‘Pandemic fatigue’ causing a national mental health crisis
There is no question, 2020 has been a year like no other. The pandemic has already brought with it a mental health crisis, according to data from the US Centers for Disease Control and Prevention. A new report found that Americans are experiencing more coronavirus-related mental health issues than people in other countries. The CDC survey data reported that nearly 41% of respondents are struggling with mental health issues stemming from the pandemic.
The culmination of the coronavirus, economic and employment losses, childcare challenges, health concerns, and the upcoming presidential election has us in a state of uncertainty that is taxing on our mental wellness and has led to a mental health crisis in our nation.
Recent data from the Census Bureau shows that nearly a third of Americans are reporting symptoms of depression and anxiety or both. The current rates of depression, anxiety, and suicide have risen during the pandemic, which mental health professionals worry will worsen. According to the National Institute of Mental Health, about 18 million Americans experience depression every year. But the COVID-19 pandemic is causing that number to increase, with more than 50% of Americans saying that their mental health has been negatively impacted by the pandemic.

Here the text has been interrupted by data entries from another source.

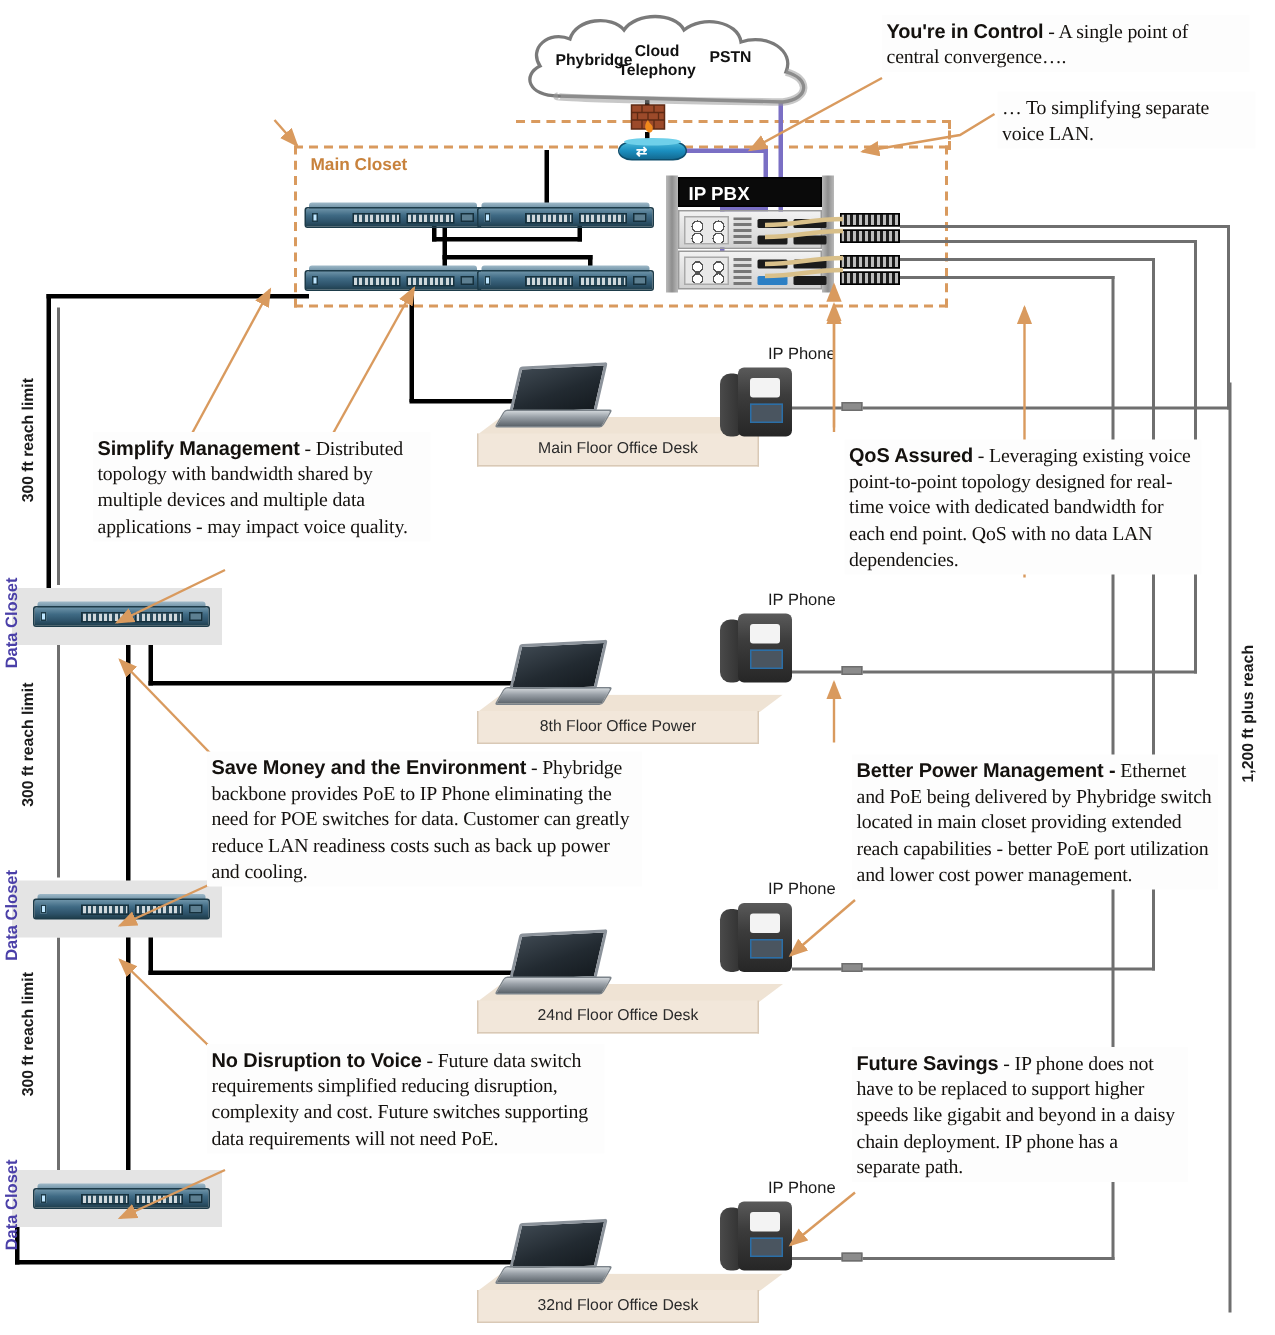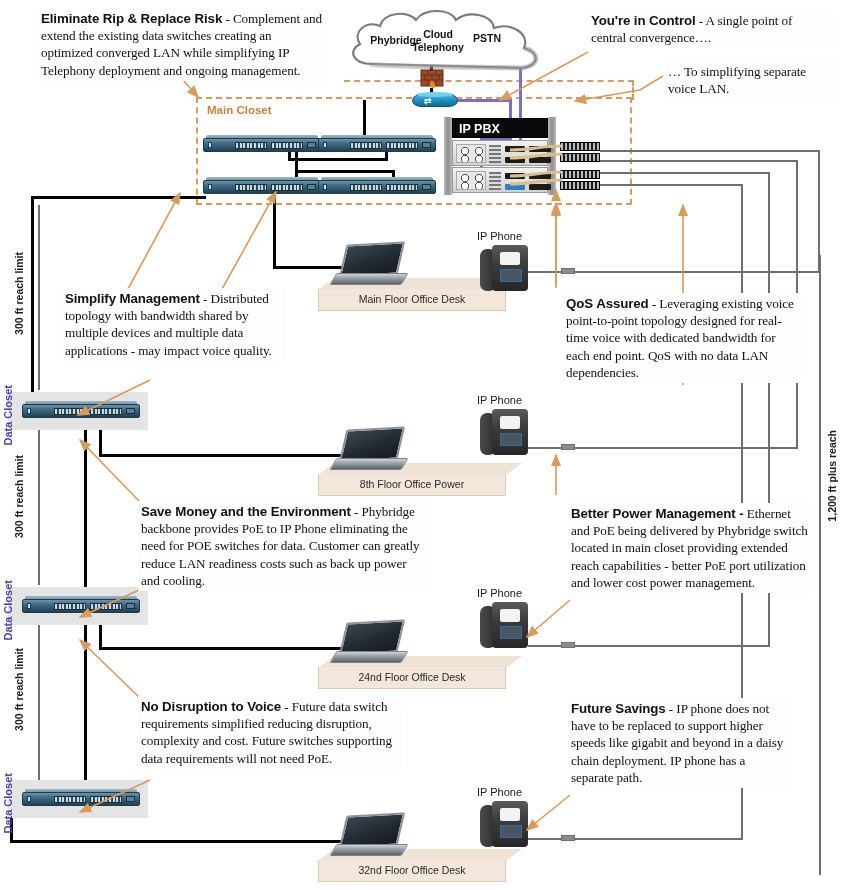--- a/index.html
+++ b/index.html
@@ -630,9 +630,6 @@
   <div class="ln gry" style="left:741px; top:184px; width:2px; height:656px;"></div>
   <div class="ln gry" style="left:600px; top:184px; width:143px; height:2px;"></div>
 
-  <div class="callout" style="left:38px; top:8px; width:290px;">
-    <b>Eliminate Rip &amp; Replace Risk</b><span> - Complement and extend the existing data switches creating an optimized converged LAN while simplifying IP Telephony deployment and ongoing management.</span>
-  </div>
 
   <div class="callout" style="left:588px; top:10px; width:245px;">
     <b>You're in Control</b><span> - A single point of central convergence….</span>

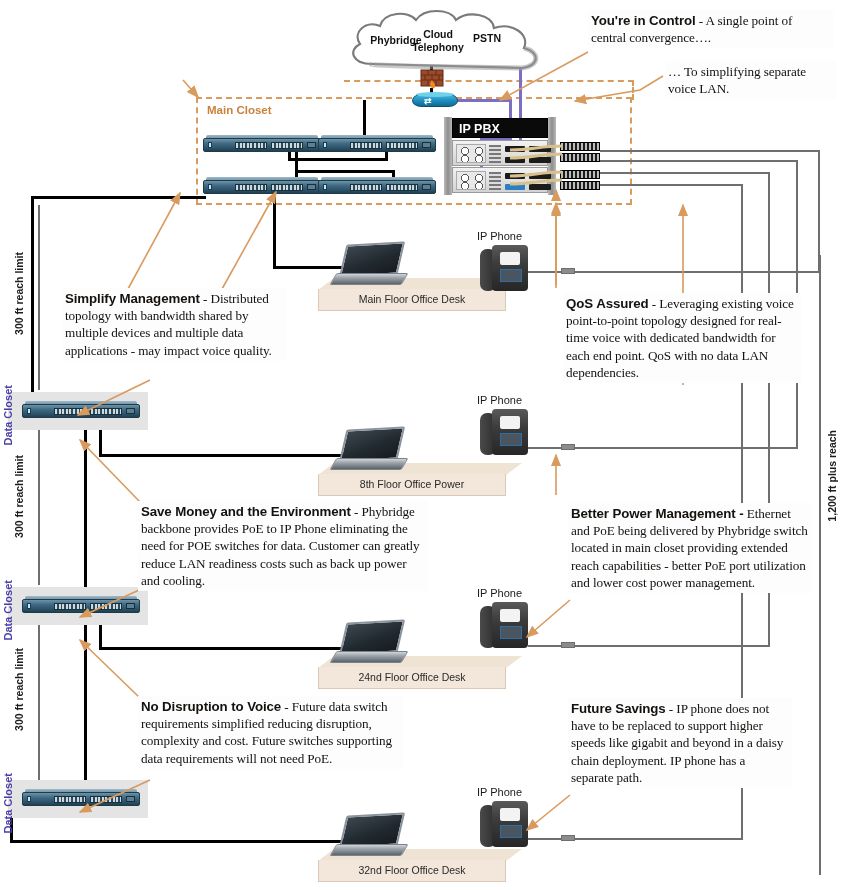--- a/index.html
+++ b/index.html
@@ -278,7 +278,7 @@
     position: absolute;
     font-family: "Liberation Sans", sans-serif;
     font-size: 11px; color: #1a1a1a;
-    z-index: 20; white-space: nowrap;
+    z-index: 20; white-space: nowrap; margin-left: 35px;
   }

There are schedule guidelines for health screenings that detect illnesses before symptoms may even be present. From blood pressure, diabetes, breast and colon cancer, screenings can save lives. Mental health screenings are as important as any other health screening. Best of all, they’re free, non-invasive, and don’t require an appointment.
There’s no time like the present to take a simple, short screening to check on your mental wellness. October is National Depression and Mental Health Screening Month and online screenings are one of the quickest and easiest ways to determine whether you are experiencing symptoms of a mental health condition such as depression, anxiety, PTSD, or others. Mental Health America’s website, www.mhanational.org, offers several online screening tests.
It’s important to note that screenings are not a professional diagnosis. But they are helpful in determining the presence or absence of depressive symptoms as a first step to seek out a referral for further evaluation if needed. Always contact your doctor or a qualified mental health professional if you experience five or more of these symptoms for longer than two weeks or if the symptoms are severe enough to interfere with your daily routine.
- Persistent sad, anxious, or “empty” mood
- Sleeping too much or too little; middle-of-night or early-morning waking
- Reduced appetite and weight loss, or increased appetite and weight gain
- Irritability, restlessness
- Persistent physical symptoms that do not respond to treatment (such as chronic pain or digestive disorders)
- Difficulty concentrating, remembering, or making decisions
- Fatigue or loss of energy
- Feeling guilty, hopeless, or worthless
- Thoughts of death or suicide
Do not hesitate to reach out to your doctor or a mental health agency like Community Care Services if you need help. Many providers continue to see clients through remote TeleHealth services through a computer or a phone. Help is available.
Susan Kozak has been a licensed social worker for the past 35 years and currently serves as the executive director of Community Care Services, a position she has held since 2011.